In Italia, come mostra Anaao-Assomed, viviamo una carenza di personale medico specializzato, lo stesso che – una volta formato – insegnerà nelle Scuole di Specializzazione. Al 2022, mancano circa 80.000 camici bianchi, per lo più in aree di specializzazione come medicina generale, pediatria, psichiatria e medicina dell’emergenza-urgenza. Logica vuole che, dinnanzi ad una carenza di personale specializzato, si rischia di avere un ingente numero di “dottori in medicina e chirurgia” ma pochissimi docenti presenti a specializzarli.

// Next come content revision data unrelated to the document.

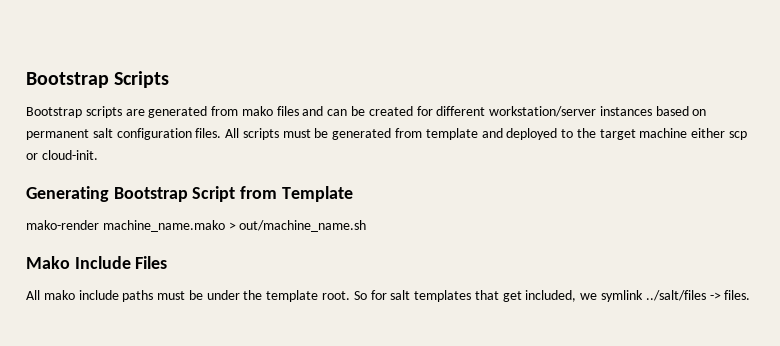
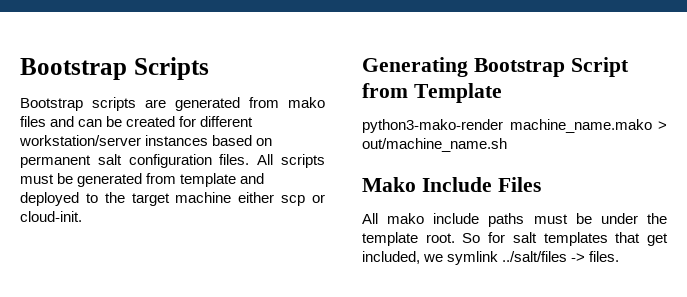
- mako-render machine_name.mako > out/machine_name.sh
+ python3-mako-render machine_name.mako > out/machine_name.sh

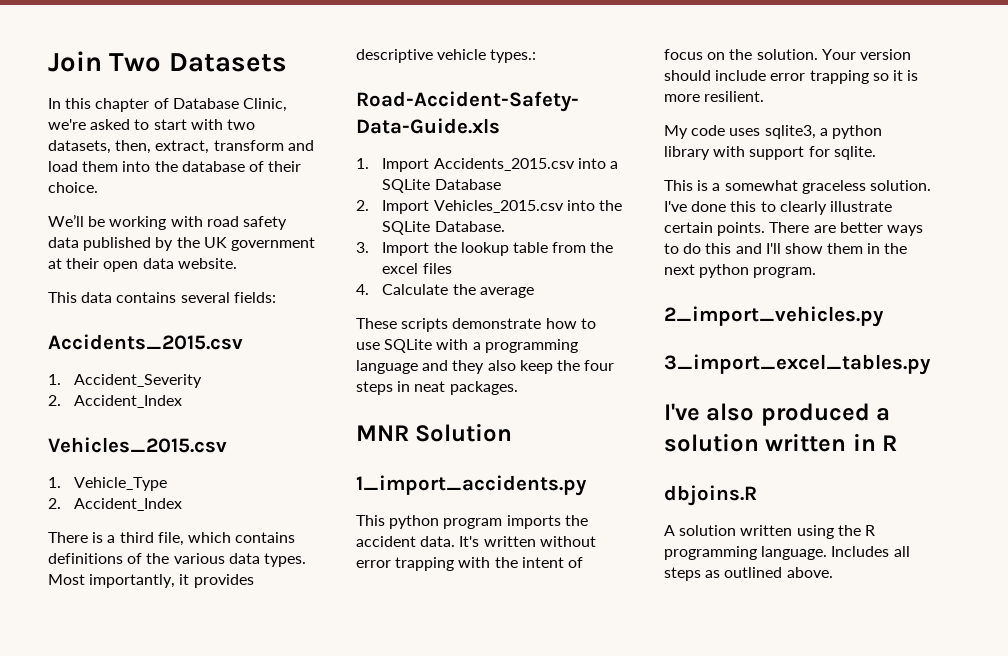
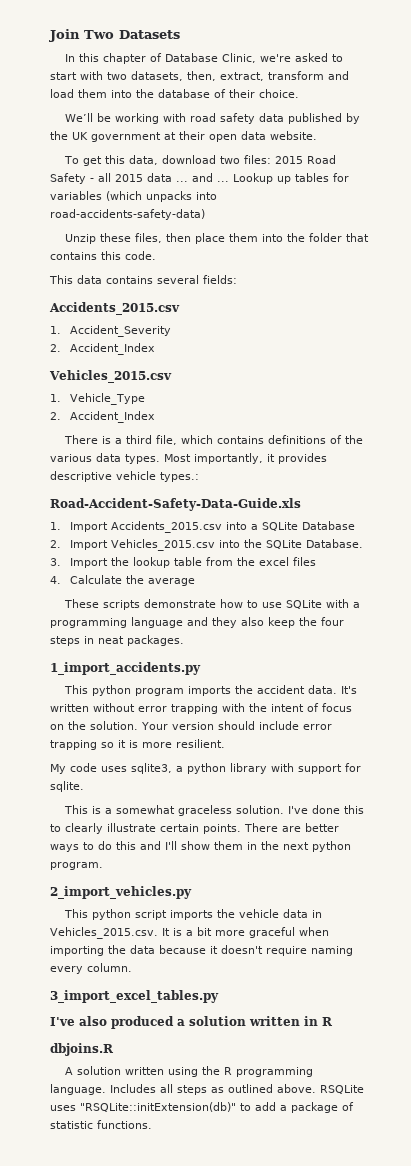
+ To get this data, download two files: 2015 Road Safety - all 2015 data ... and ... Lookup up tables for variables (which unpacks into road-accidents-safety-data)
+ Unzip these files, then place them into the folder that contains this code.
- MNR Solution
+ This python script imports the vehicle data in Vehicles_2015.csv. It is a bit more graceful when importing the data because it doesn't require naming every column.
+ RSQLite uses "RSQLite::initExtension(db)" to add a package of statistic functions.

Contratti blindati e fuga all’estero

Sono blindati, poi, i contratti di formazione specialistica. Ciò si traduce nel fatto che, a seguito del numero aperto, matematicamente avremo più medici in uscita. Secondo le stime si potrebbe arrivare a creare 19mila medici ogni anno, con un’offerta di formazione post-lauream ferma però a 16.600, di cui 14.500 contratti di formazione specialistica e 2.100 borse per la formazione in Medicina generale.

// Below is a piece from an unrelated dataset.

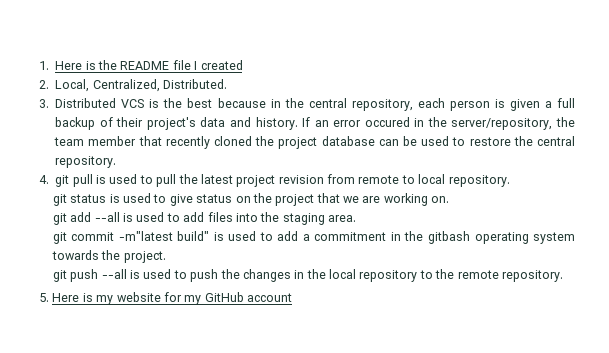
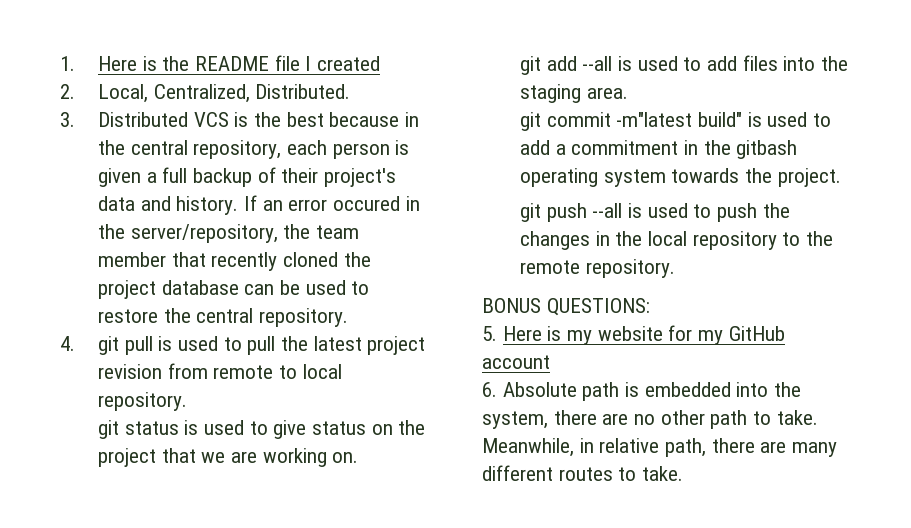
+ BONUS QUESTIONS:
+ 6. Absolute path is embedded into the system, there are no other path to take. Meanwhile, in relative path, there are many different routes to take.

Di risposta, è naturale pensare alla fuga di medici verso l’estero (oltre 11mila tra il 2008 e il 2018), un regalo ad altri Paesi calcolando che formare un medico costa allo Stato 150mila euro, costo tutt’altro garantibile a tutti.

Strutture universitarie carenti

Altra problematica, banale ma fondamentale, sono le università, nello specifico la struttura e l’organizzazione dei dipartimenti preposti. Sono pochi, infatti, gli atenei in grado di offrire una formazione completa e continuativa a tutti. Un esempio? Se abbiamo 100 posti a sedere, non possiamo fare entrare 200 studenti.

Sono questi, dunque, solo alcuni dei dubbi e delle problematiche a seguito della papabile eliminazione del numero chiuso presso la facoltà di medicina. Sia chiaro, nessuna invettiva contro il Governo Meloni, nessun attacco politico ma una sana discussione su ciò che riguarda il futuro di tutti quei ragazzi e quelle ragazze che sognano di indossare un camice ed aiutare il prossimo. Riformare le domande del test, forse, sarebbe già un passo di svolta. Magari con quesiti che vadano oltre i gelatai.